El Manual de Convivencia del Colegio El Salitre – Suba llama a esto «Ecología Humana»: el cuidado de sí mismo, de los demás, del entorno y de lo espiritual. En el taller no fue una definición para memorizar: fue una rutina.
El lugar donde trabajamos también hace parte de lo que aprendemos a cuidar.
Vista desde arriba, la escena muestra lo que a ras del suelo pasa desapercibido: un círculo ordenado, un piso despejado, una botella de agua al alcance, las sillas retiradas para que nadie tropiece. Fotografiar el entorno —y no solo a las personas— enseña que el cuidado se puede documentar. Es, además, una de las temáticas priorizadas del proyecto en el instrumento de la SED: el cuidado del ambiente y el bienestar de quienes participan.
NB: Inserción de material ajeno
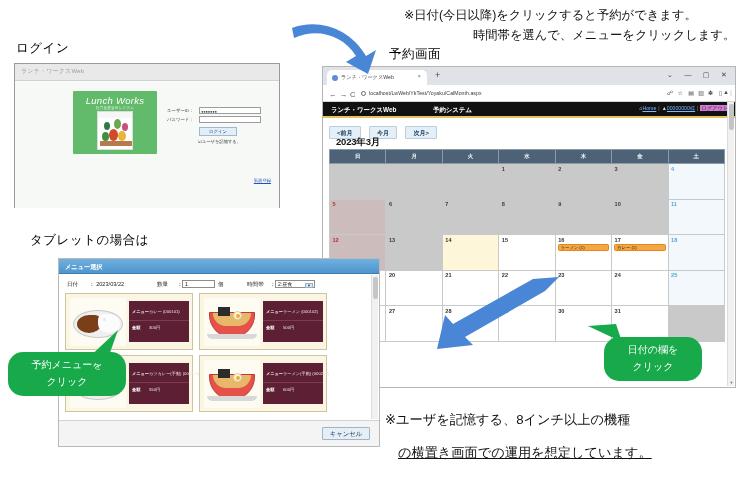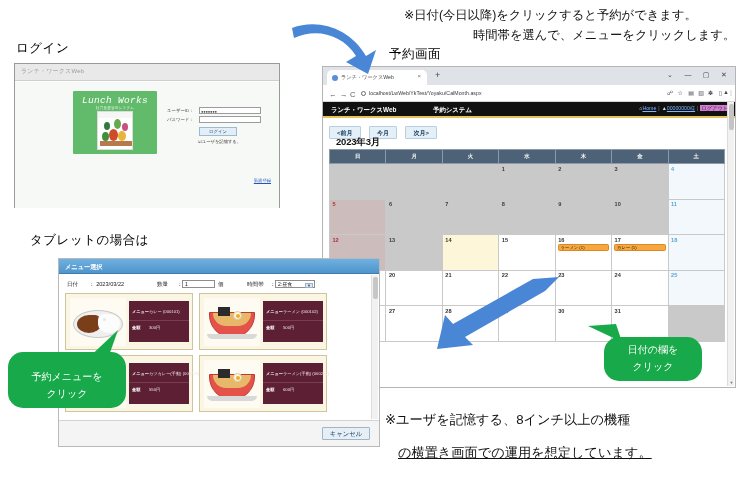--- a/index.html
+++ b/index.html
@@ -35,21 +35,21 @@
     position:absolute;left:6px;top:3px;font-size:6px;color:#9b9b9b;
     letter-spacing:.2px;
   }
   #login-body{position:absolute;left:0;top:18px;width:100%;height:126px;background:#f7f9f7;}
   #login-card{
     position:absolute;left:58px;top:9px;width:84px;height:63px;
     background:#62ba6b;border-radius:1px;
   }
   #login-card .brand{
     position:absolute;left:0;top:4px;width:100%;text-align:center;
-    font-family:Liberation Mono, monospace;
+    font-family:Liberation Sans, sans-serif;
     font-style:italic;font-size:9.5px;color:#ffffff;letter-spacing:.3px;
   }
   #login-card .sub{
     position:absolute;left:0;top:15px;width:100%;text-align:center;
     font-size:3.6px;color:#eafbea;letter-spacing:.2px;
   }
   #login-pic{
     position:absolute;left:24px;top:20px;width:36px;height:39px;
     background:#ffffff;border:1px solid #dcdcdc;box-sizing:border-box;
     overflow:hidden;
@@ -482,21 +482,21 @@
 
   <div id="dlg-scroll">
     <div class="thumb"></div>
   </div>
 
   <div id="dlg-footer">
     <div id="cancel-btn">キャンセル</div>
   </div>
 </div>
 
-<div class="callout" style="left:8px;top:352px;width:118px;height:40px;padding-top:16px;">
+<div class="callout" style="left:8px;top:352px;width:118px;height:40px;padding-top:4px;">
   <div>予約メニューを</div>
   <div>クリック</div>
 </div>
 <svg class="arrow" style="left:80px;top:330px;width:70px;height:40px;" viewBox="0 0 70 40">
   <polygon points="4,32 38,0 26,34" fill="#18aa4a"></polygon>
 </svg>
 
 <div class="callout" style="left:604px;top:337px;width:98px;height:40px;padding-top:4px;">
   <div>日付の欄を</div>
   <div>クリック</div>

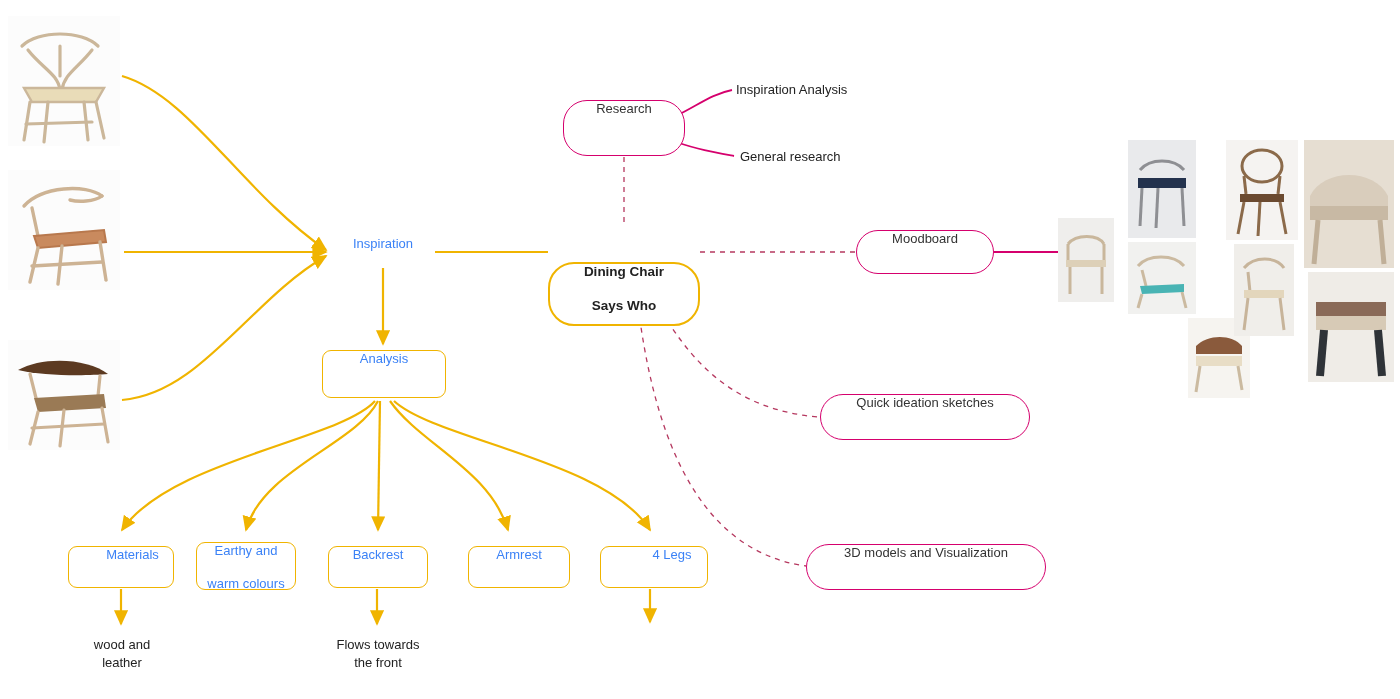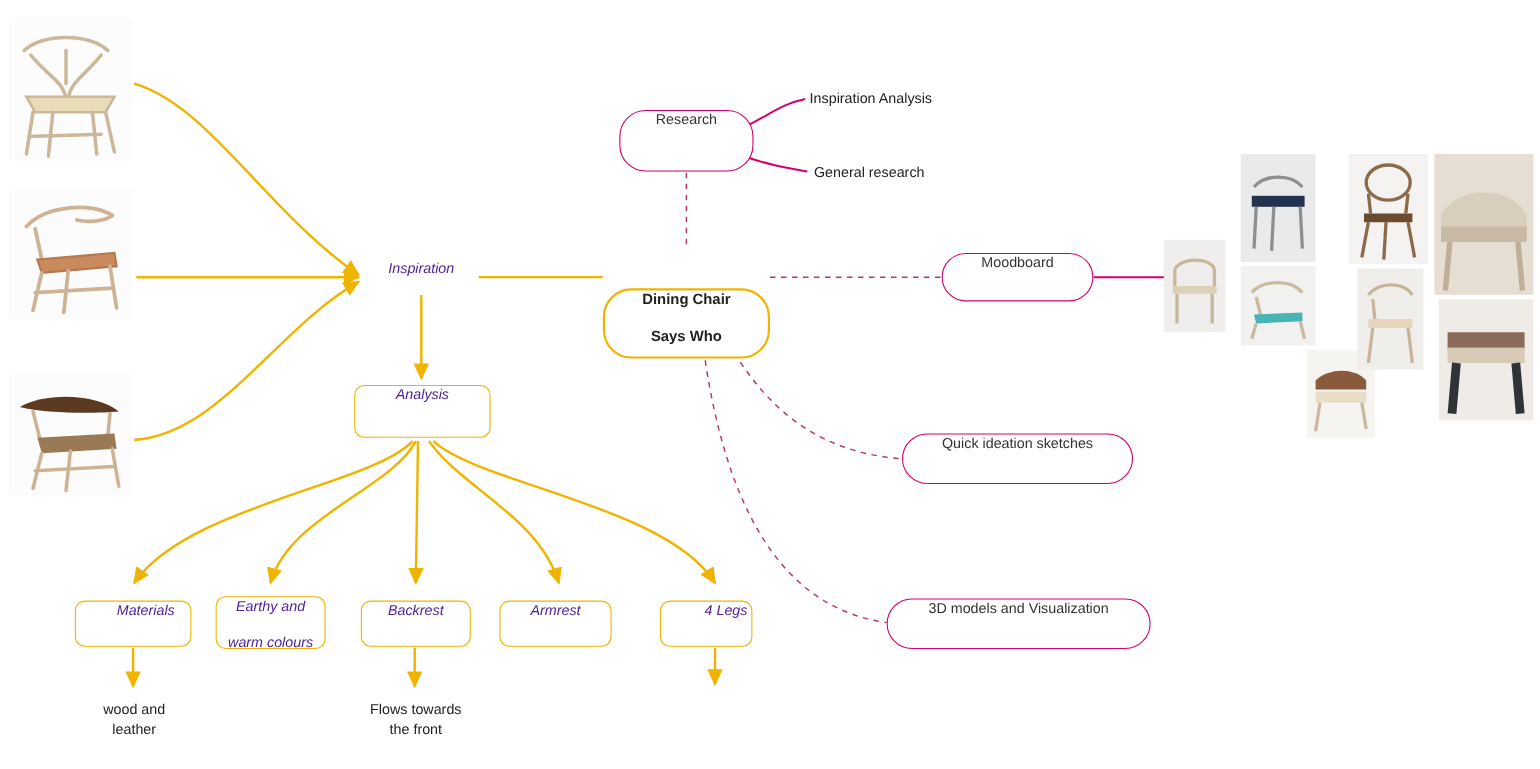--- a/index.html
+++ b/index.html
@@ -6,21 +6,21 @@
   body{width:1400px;height:699px;overflow:hidden;font-family:"Liberation Sans",sans-serif;}
   #stage{position:relative;width:1400px;height:699px;background:#fff;}
 
   svg.links{position:absolute;left:0;top:0;width:1400px;height:699px;overflow:visible;}
 
   .node{position:absolute;box-sizing:border-box;display:flex;justify-content:center;
         text-align:center;background:#fff;line-height:1.25;}
   .node span{display:block;}
 
   
-  .n-yellow{border:1.6px solid #f0b400;border-radius:9px;color:#4c1d95;font-style:italic;}
+  .n-yellow{border:1.6px solid #f0b400;border-radius:9px;color:#3b82f6;}
   .n-center{border:2px solid #f0b400;border-radius:26px;color:#222;font-weight:bold;}
   
   .n-pink{border:1.8px solid #d5006d;border-radius:24px;color:#333;}
 
   .leaf{position:absolute;color:#222;text-align:center;font-size:13px;line-height:1.35;}
 
   .photo{position:absolute;overflow:hidden;background:#f3f3f3;}
 
   .mb-tile{position:absolute;overflow:hidden;}
 </style>
@@ -269,25 +269,25 @@
     <span>
       <span>Earthy and</span><br>
       <span>warm colours</span>
     </span>
   </div>
 
   <div class="node n-yellow" style="left:328px;top:546px;width:100px;height:42px;font-size:13px;">
     <span>Backrest</span>
   </div>
 
-  <div class="node n-yellow" style="left:454px;top:546px;width:102px;height:42px;font-size:13px;">
+  <div class="node n-yellow" style="left:468px;top:546px;width:102px;height:42px;font-size:13px;">
     <span>Armrest</span>
   </div>
 
-  <div class="node n-yellow" style="left:600px;top:546px;width:84px;height:42px;font-size:13px;padding-left:36px;">
+  <div class="node n-yellow" style="left:600px;top:546px;width:108px;height:42px;font-size:13px;padding-left:36px;">
     <span>4 Legs</span>
   </div>
 
   <div class="leaf" style="left:52px;top:636px;width:140px;">
     <span>wood and</span><br>
     <span>leather</span>
   </div>
 
   <div class="leaf" style="left:305px;top:636px;width:146px;">
     <span>Flows towards</span><br>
Las cuatro formas del cuidado que practicamos
- Cuidar de sí: sentarse bien, hidratarse y pedir una pausa cuando hace falta.
- Cuidar del otro: no empujar, avisar antes de moverse, incluir a quien llega tarde.
- Cuidar del lugar: dejar el aula como se encontró y recoger lo que se usó.
- Cuidar lo común: los equipos y los espacios son de todo el colegio.
El registro fotográfico deja constancia de algo que no siempre queda escrito en los informes: un taller de medios es también un taller de convivencia. Ahí se articula el proyecto con el horizonte institucional, en los valores y en el bienestar de sus participantes.